Police searches for suspected smuggler vehicles produced traffic jams for Austria-bound traffic near the Hungarian border village of Hegyeshalom.
Early Tuesday, police stopped a van crammed with 24 Afghans on the outskirts of Vienna, said police spokesman Thomas Keiblinger. The van’s door was welded shut and locked from the outside, he said, leaving the passengers with no access to fresh air.
All were in good health because they had not been in the van long, although they were in “acute danger of death,” he said, and the driver, a Romanian, was arrested.
Orban faces tough questions Thursday in Brussels by EU leaders at a summit on the crisis. Many other nations, including entry points Greece and Italy, also face pressure to do more to improve migrants’ support and safety.
European Council President Donald Tusk warned Hungary and others they must treat migrants with respect as fellow humans in need. He warned of the dangers of policy decisions that benefit smugglers.
“Europe’s priority remains preventing immigrants from losing their lives when trying to reach Europe. Whatever challenges migration might bring, there is never justification for hostile races or xenophobic reactions to migrants,” Tusk said in Croatia.
Mohammed, a 24-year-old Syrian economist, said he had bought a ticket to Munich for 200 euros ($225) after Hungarian police told him Monday night he would be allowed to leave by this route. Thousands of other asylum-seekers had taken the westbound trains Monday.
But police blocked him from the platform Tuesday. They told him he needed a German visa in addition to his Syrian passport, he said, refusing to give his last name because he feared for his family’s safety in Aleppo.

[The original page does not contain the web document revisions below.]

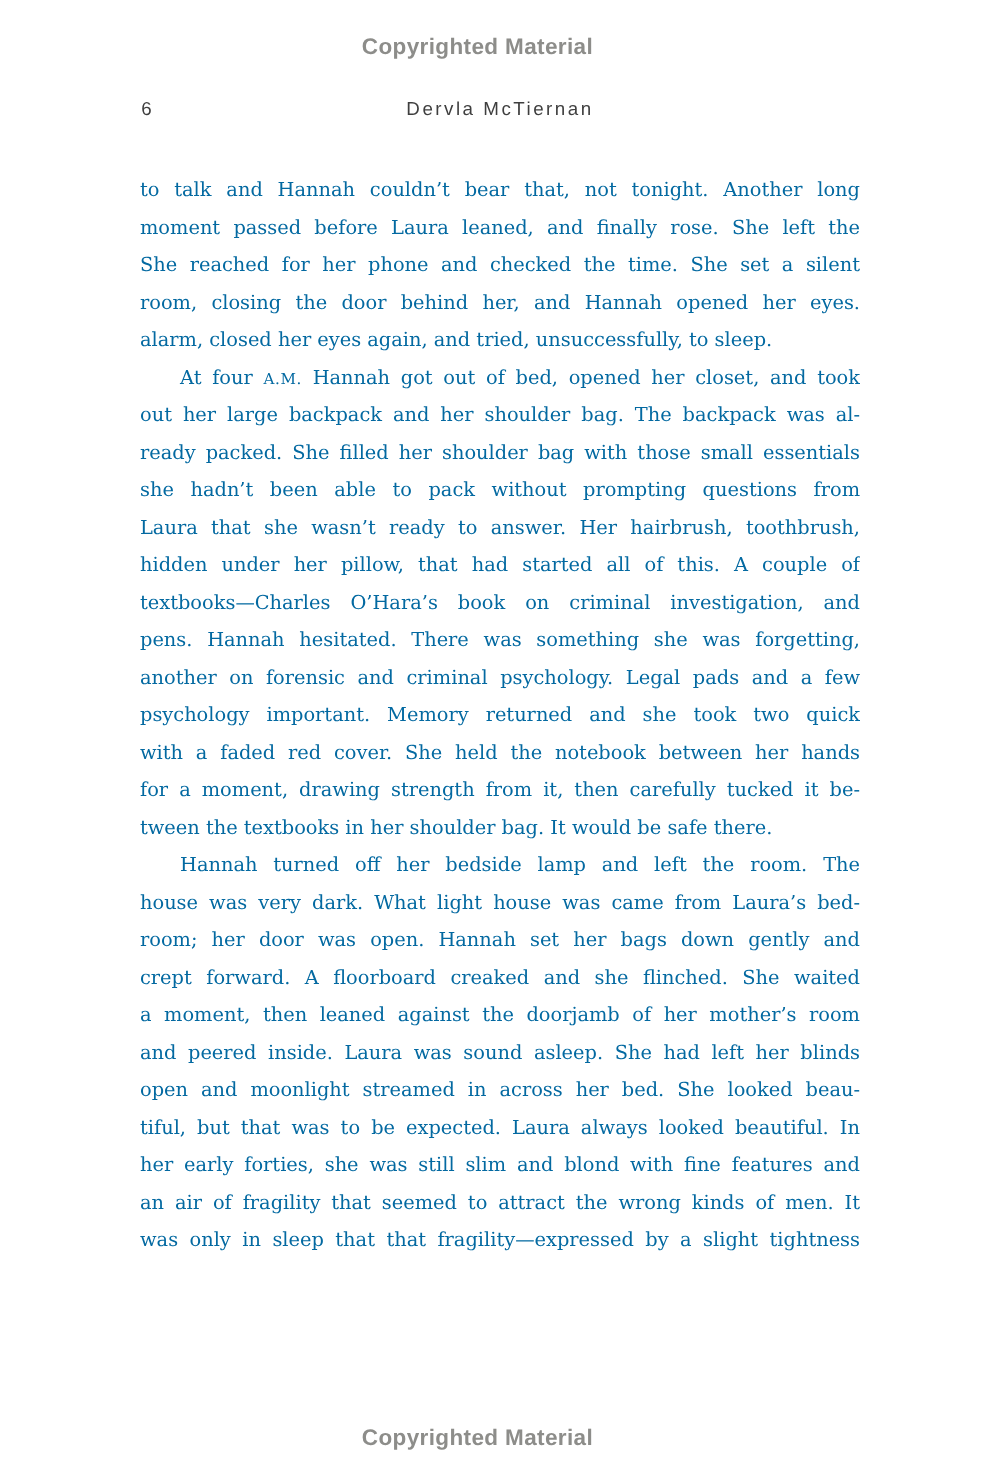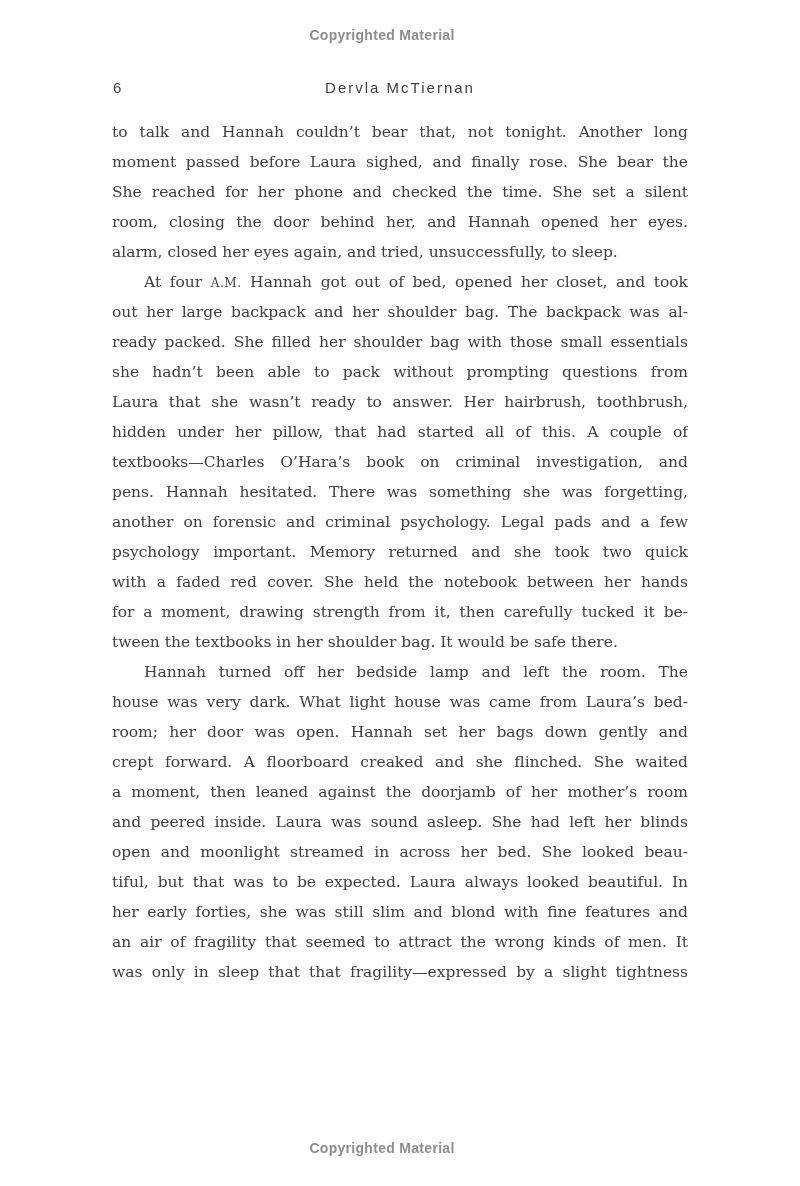"Copyrighted Material" .notice { font-size: 14px -> 18px }
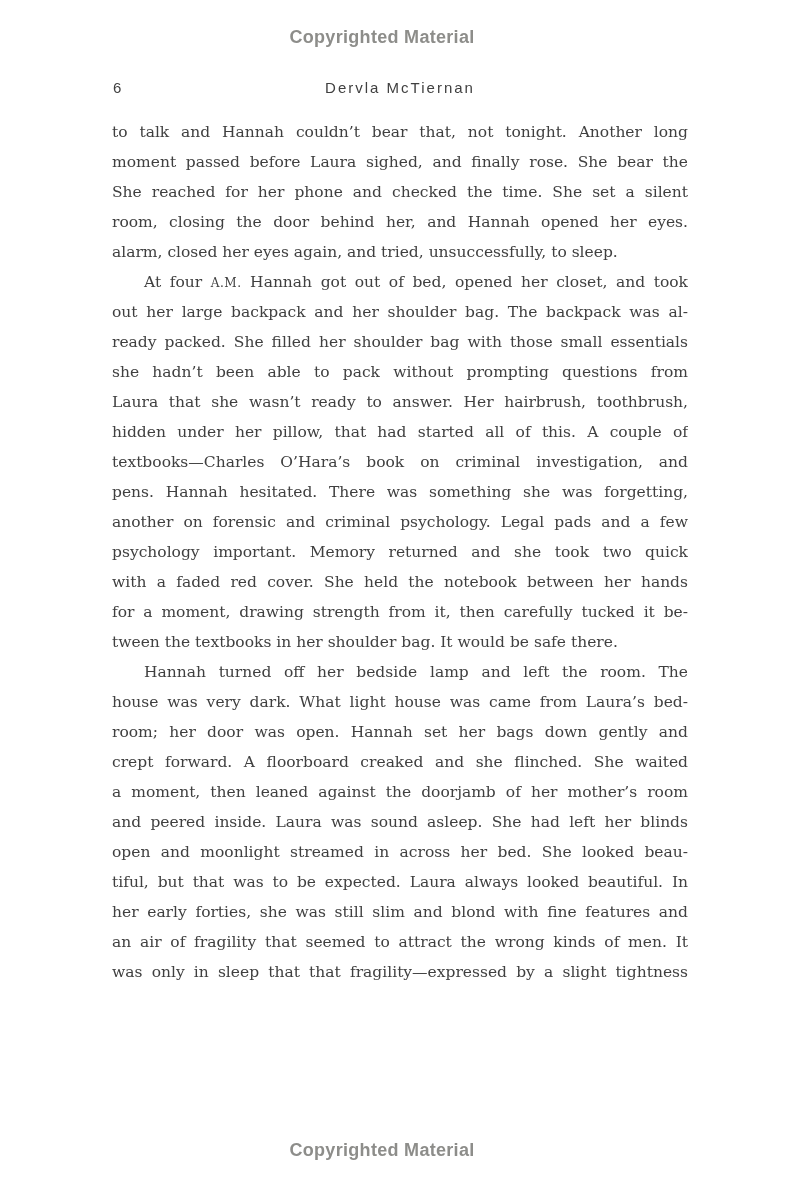"to talk and Hannah couldn’t" .page-body { color: #404040 -> #0369a1; top: 117px -> 137px }
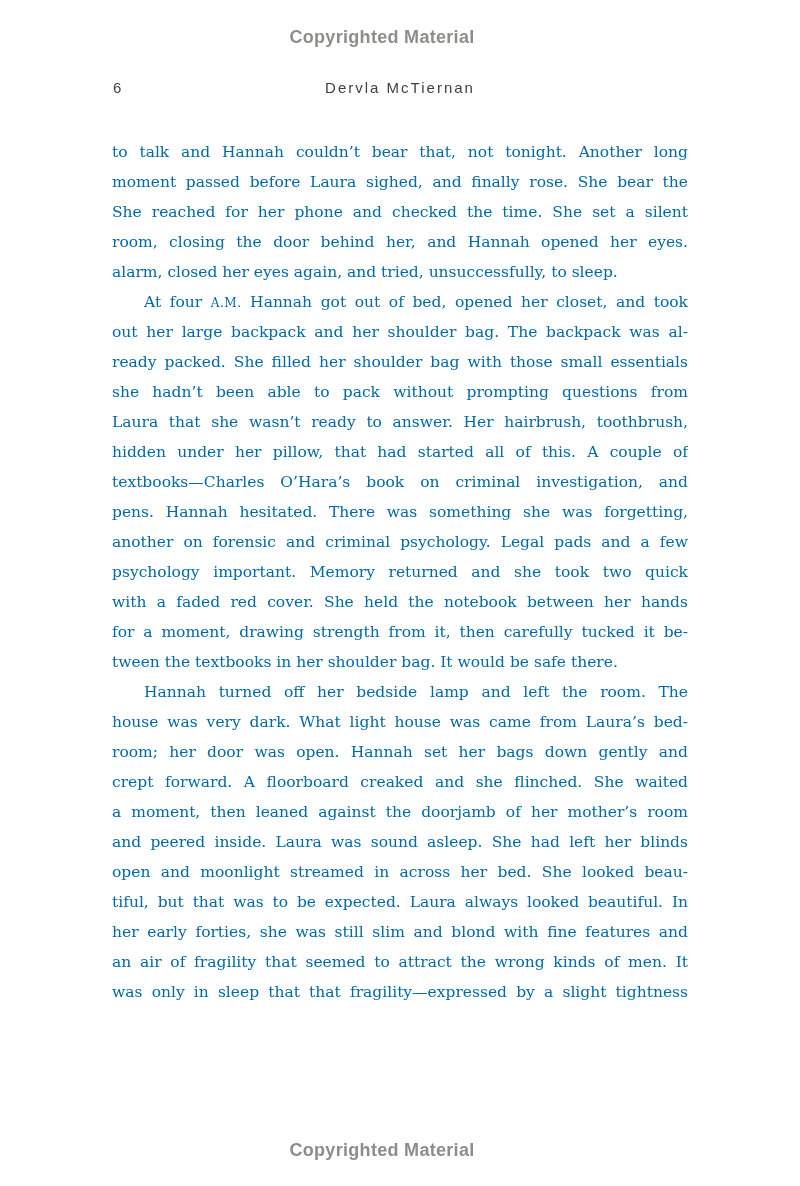"moment passed before Laura sighed," div.line { text: sighed, and finally rose. She bear -> leaned, and finally rose. She left }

“This is crazy,” said Baba Mujhse, a Egyptian-Hungarian volunteer in the station. He carried a boy who got separated from his family in the uproar. He said the decision to block migrants from the trains was “not a solution to anything.”
As night fell, about 150 migrants staged a sit-down protest outside the station, where about 20 police stood guard. Most migrants erected tents at a nearby plaza, where aid workers say already more than 2,500 are camped.
Many Hungarians appeared to give the station a wide berth at the evening rush hour. The night train to Vienna appeared less than a quarter full.
Hungary’s decision may have been influenced by pressure from Austria, which has struggled to cope with masses of migrants on Hungarian trains. Vienna police said 3,650 migrants arrived Monday from Hungary, with most heading to Germany.
Austrian authorities renewed border controls at main crossings from Hungary for the first time since December 2007, when Hungary joined the EU’s passport-free travel zone.
Also Tuesday, Greece’s coast guard said it rescued nearly 1,200 migrants, significantly more than usual, off its eastern Aegean islands in the past 24 hours. More than 2,000 migrants have drowned this year, including 200 last week, chiefly when trying to reach Italy’s southernmost islands from Libya.